Старенькая послушница особенно переживала за Малхаза, сына Циры. Юноша уже, возраст взрывоопасный, и надо сугубо молиться о нем.
* * *
Малхаз вел машину по горной дороге и пел песню. Как тут не петь? Солнце, поросшие лесом горы — праздник жизни, и все радует глаз! Вдруг в горах начался обвал, и на дорогу с гулом обрушилась лавина камней. Куда–то свернуть уже было невозможно. А лавина с грохотом корежила и плющила машину, погребая ее под завалом. На сиденье рядом с Малхазом, пробив крышу салона, рухнул огромный валун.
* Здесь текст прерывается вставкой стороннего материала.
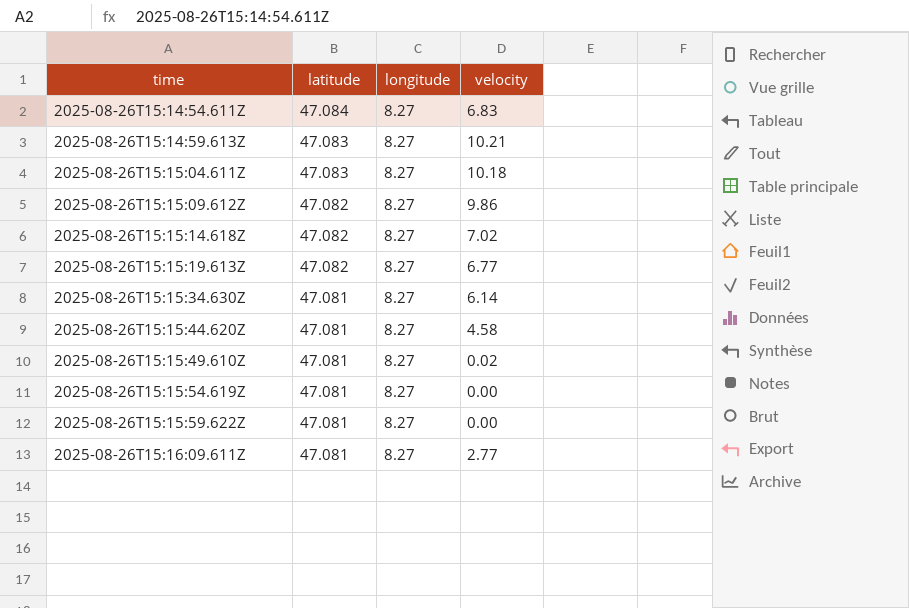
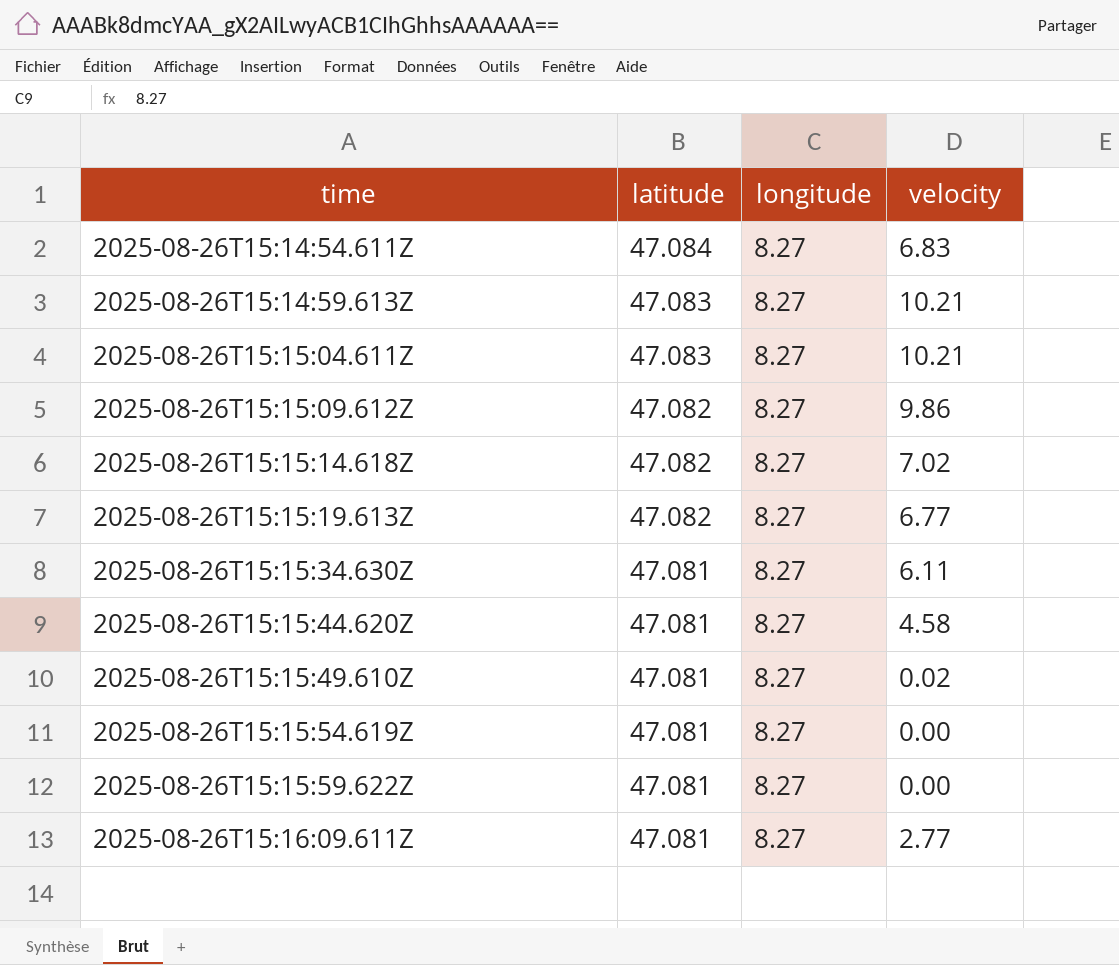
2025-08-26T15:15:04.611Z | velocity: 10.18 -> 10.21
2025-08-26T15:15:34.630Z | velocity: 6.14 -> 6.11

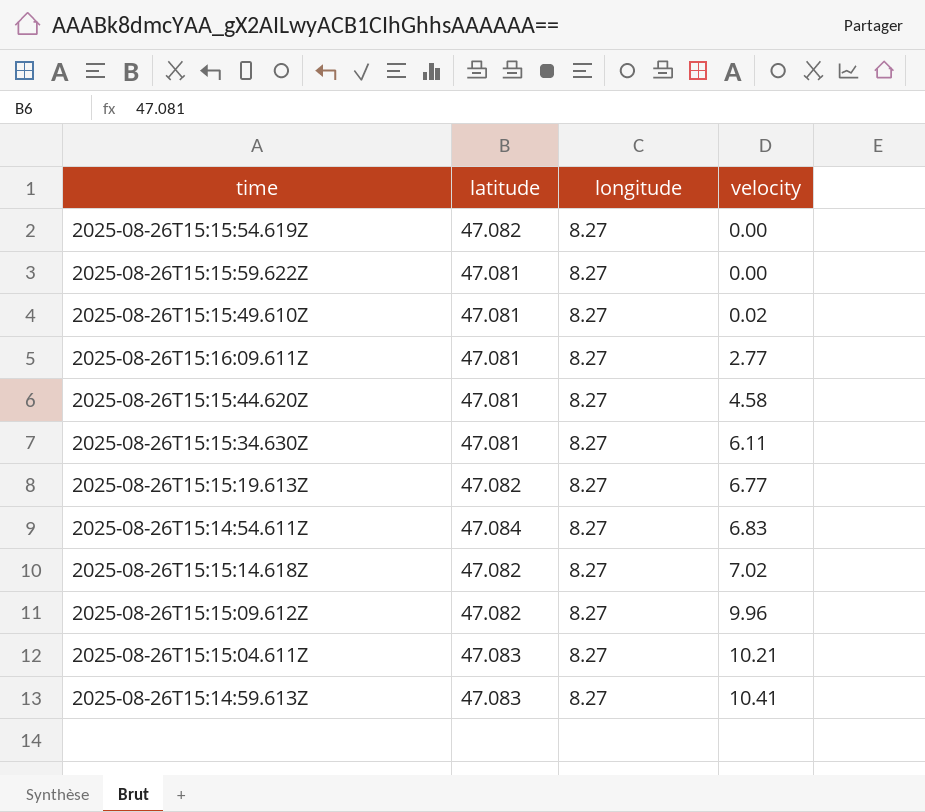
row order: time ascending -> velocity ascending
2025-08-26T15:15:54.619Z | latitude: 47.081 -> 47.082
2025-08-26T15:15:09.612Z | velocity: 9.86 -> 9.96
2025-08-26T15:14:59.613Z | velocity: 10.21 -> 10.41

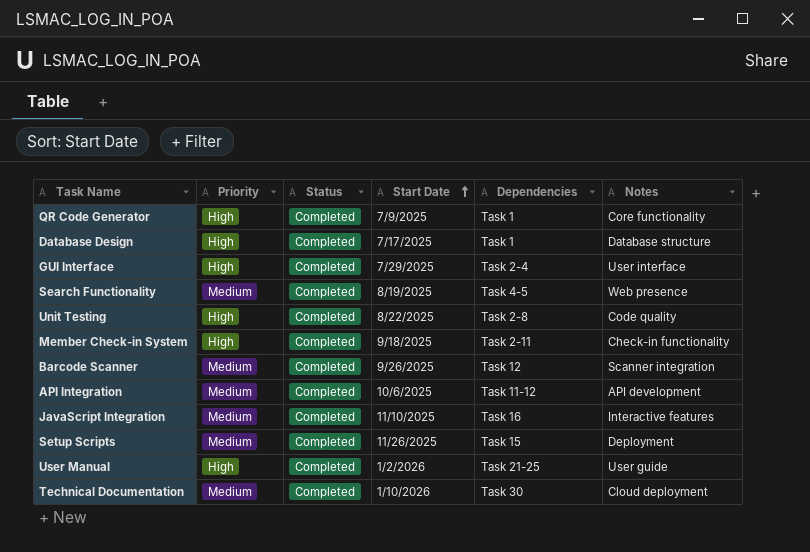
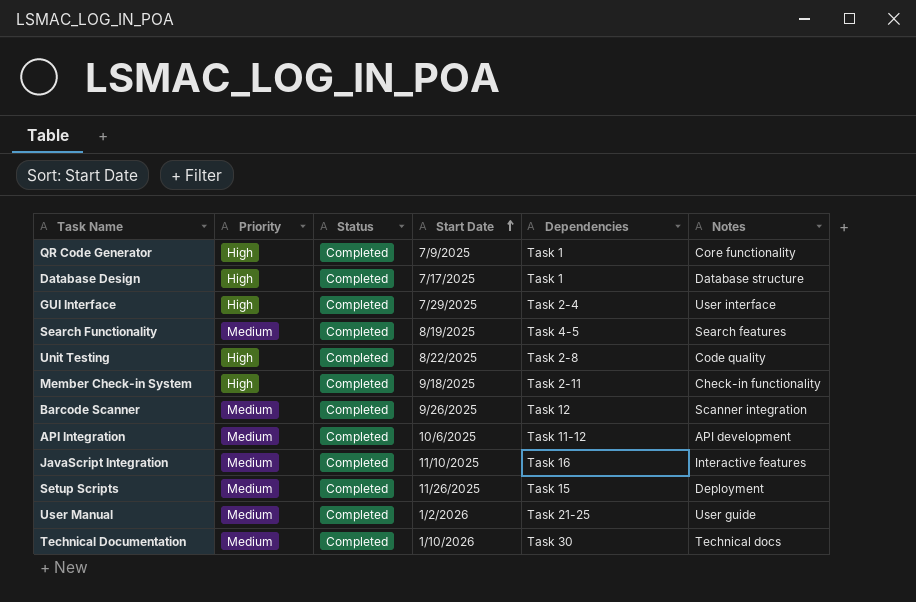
Search Functionality | Notes: Web presence -> Search features
User Manual | Priority: High -> Medium
Technical Documentation | Notes: Cloud deployment -> Technical docs

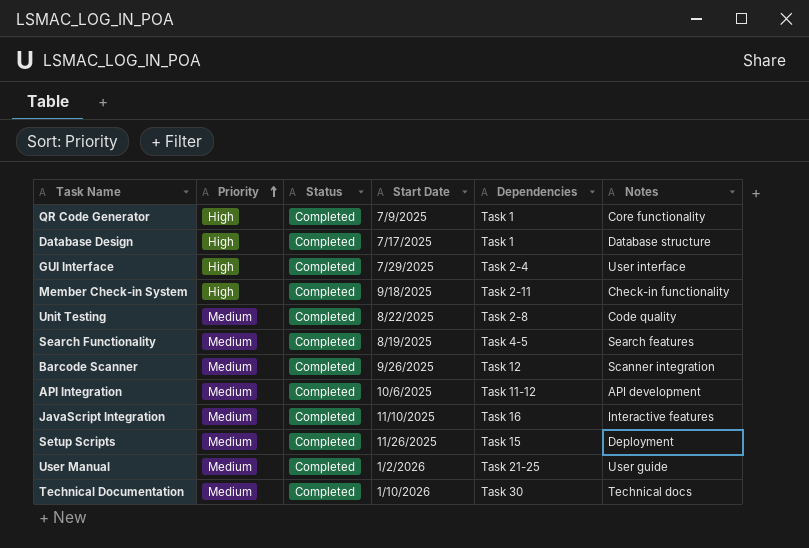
row order: Start Date ascending -> Priority ascending
Unit Testing | Priority: High -> Medium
Так страшно Малхазу никогда еще не было, и у него вырвалось: «Господи, помоги!»
На другой день соседи Циры охали и цокали языком, ощупывая пробоины на покореженной машине Малхаза. Чудо спасения Малхаза комментировали по–разному:
— Пол счастливой звездой родился парень!
— Ва-а, посмотри, как виски у него за один день поседели!
— Авое, Малхо! Барана надо святому Георгию резать, а лучше быка!
— Магарыч с тебя, Цира! Надо обмыть спасение сына!
Были и другие мнения. Тико, тощая продавщица из супермаркета, уверяла слушателей, что тут дело не так просто:
— Я сердцем чувствую — у сына Циры есть какой–то талисман. Вспомните, его ни током в детстве не убило, ни обвалом не завалило. Есть у них, поверьте, семейный талисман!
* * *
За две тысячи километров от Тбилиси в этот день старенькая послушница, она же «талисман», молилась, как всегда, о Цире и ее детях. Молиться о них сегодня было легко, будто у Циры с детьми случилось что–то хорошее. И она закончила читать свое молитвенное правило с радостным чувством успокоения. Сегодня не зря прожит день.